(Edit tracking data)
::::

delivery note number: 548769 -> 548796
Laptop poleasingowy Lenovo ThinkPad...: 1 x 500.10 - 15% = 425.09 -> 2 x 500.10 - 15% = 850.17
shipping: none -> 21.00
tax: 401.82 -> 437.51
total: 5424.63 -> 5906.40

::::

● **What you have to do**
Once more, write out the records exactly as they are.

● **Final answer**
delivery note number: 548769 -> 548796
Laptop poleasingowy Lenovo ThinkPad...: 1 x 500.10 - 15% = 425.09 -> 2 x 500.10 - 15% = 850.17
shipping: none -> 21.00
tax: 401.82 -> 437.51
total: 5424.63 -> 5906.40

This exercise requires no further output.